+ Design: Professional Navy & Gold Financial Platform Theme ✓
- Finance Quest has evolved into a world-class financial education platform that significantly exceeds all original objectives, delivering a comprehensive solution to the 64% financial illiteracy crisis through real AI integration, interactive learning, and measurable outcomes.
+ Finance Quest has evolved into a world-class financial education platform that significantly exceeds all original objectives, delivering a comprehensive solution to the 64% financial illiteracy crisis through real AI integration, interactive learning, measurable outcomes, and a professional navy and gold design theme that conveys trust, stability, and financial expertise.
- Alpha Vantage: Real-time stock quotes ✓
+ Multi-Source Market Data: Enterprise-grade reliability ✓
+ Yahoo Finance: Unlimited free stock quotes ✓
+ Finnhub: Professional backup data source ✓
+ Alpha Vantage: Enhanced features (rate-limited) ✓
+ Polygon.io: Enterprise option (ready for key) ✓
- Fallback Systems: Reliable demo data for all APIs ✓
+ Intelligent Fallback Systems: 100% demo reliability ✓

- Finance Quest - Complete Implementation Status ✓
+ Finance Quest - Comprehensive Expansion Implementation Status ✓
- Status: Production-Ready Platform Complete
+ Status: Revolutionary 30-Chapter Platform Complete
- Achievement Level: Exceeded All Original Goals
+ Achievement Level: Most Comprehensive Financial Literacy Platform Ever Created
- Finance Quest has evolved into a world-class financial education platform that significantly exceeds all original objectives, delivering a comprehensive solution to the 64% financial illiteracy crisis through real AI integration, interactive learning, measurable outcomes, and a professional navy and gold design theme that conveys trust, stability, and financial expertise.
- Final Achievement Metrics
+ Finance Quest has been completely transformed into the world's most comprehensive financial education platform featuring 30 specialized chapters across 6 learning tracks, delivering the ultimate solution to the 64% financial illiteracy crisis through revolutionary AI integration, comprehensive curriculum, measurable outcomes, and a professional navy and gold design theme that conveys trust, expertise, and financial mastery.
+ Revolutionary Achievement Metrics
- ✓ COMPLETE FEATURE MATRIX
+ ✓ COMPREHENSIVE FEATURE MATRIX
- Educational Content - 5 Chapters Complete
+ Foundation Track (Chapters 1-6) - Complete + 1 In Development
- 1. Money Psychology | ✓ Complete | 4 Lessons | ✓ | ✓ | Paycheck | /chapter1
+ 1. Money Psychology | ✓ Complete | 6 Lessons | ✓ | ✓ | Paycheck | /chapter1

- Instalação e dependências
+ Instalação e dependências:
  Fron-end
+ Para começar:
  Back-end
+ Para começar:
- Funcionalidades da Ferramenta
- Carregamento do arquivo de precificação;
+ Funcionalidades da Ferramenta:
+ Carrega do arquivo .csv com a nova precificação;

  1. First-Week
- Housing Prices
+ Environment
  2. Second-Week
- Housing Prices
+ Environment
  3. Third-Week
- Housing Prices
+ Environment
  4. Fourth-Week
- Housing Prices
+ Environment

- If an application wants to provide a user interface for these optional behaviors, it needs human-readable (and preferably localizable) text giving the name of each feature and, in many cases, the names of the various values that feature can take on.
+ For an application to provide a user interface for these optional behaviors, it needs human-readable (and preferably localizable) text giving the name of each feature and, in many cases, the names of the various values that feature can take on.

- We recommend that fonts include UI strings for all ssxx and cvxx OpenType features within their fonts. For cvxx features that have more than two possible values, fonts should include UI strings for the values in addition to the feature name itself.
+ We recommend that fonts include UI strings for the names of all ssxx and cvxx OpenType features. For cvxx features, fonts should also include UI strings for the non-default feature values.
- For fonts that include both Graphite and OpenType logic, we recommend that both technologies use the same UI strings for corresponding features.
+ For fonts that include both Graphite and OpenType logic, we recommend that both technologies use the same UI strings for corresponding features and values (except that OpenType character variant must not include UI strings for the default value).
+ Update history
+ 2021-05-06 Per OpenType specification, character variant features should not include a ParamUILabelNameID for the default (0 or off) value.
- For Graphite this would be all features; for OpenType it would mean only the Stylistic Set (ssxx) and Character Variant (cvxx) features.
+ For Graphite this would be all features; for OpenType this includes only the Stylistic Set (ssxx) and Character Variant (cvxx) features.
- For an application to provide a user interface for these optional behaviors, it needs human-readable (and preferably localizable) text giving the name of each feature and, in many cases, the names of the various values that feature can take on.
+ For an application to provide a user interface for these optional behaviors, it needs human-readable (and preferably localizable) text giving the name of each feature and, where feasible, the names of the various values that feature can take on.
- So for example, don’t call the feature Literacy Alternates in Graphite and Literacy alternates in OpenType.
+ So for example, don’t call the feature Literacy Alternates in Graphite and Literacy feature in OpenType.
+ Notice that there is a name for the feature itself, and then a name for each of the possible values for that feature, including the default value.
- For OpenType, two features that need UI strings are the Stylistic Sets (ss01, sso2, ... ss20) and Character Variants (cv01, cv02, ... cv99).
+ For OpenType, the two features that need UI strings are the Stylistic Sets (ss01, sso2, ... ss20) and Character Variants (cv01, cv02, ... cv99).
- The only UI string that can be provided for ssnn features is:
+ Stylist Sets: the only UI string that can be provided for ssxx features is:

[Goal of the exercise] Go through the data above and copy each line in which "Fallback" appears.

[Reply to the task]
- Fallback Systems: Reliable demo data for all APIs ✓
+ Intelligent Fallback Systems: 100% demo reliability ✓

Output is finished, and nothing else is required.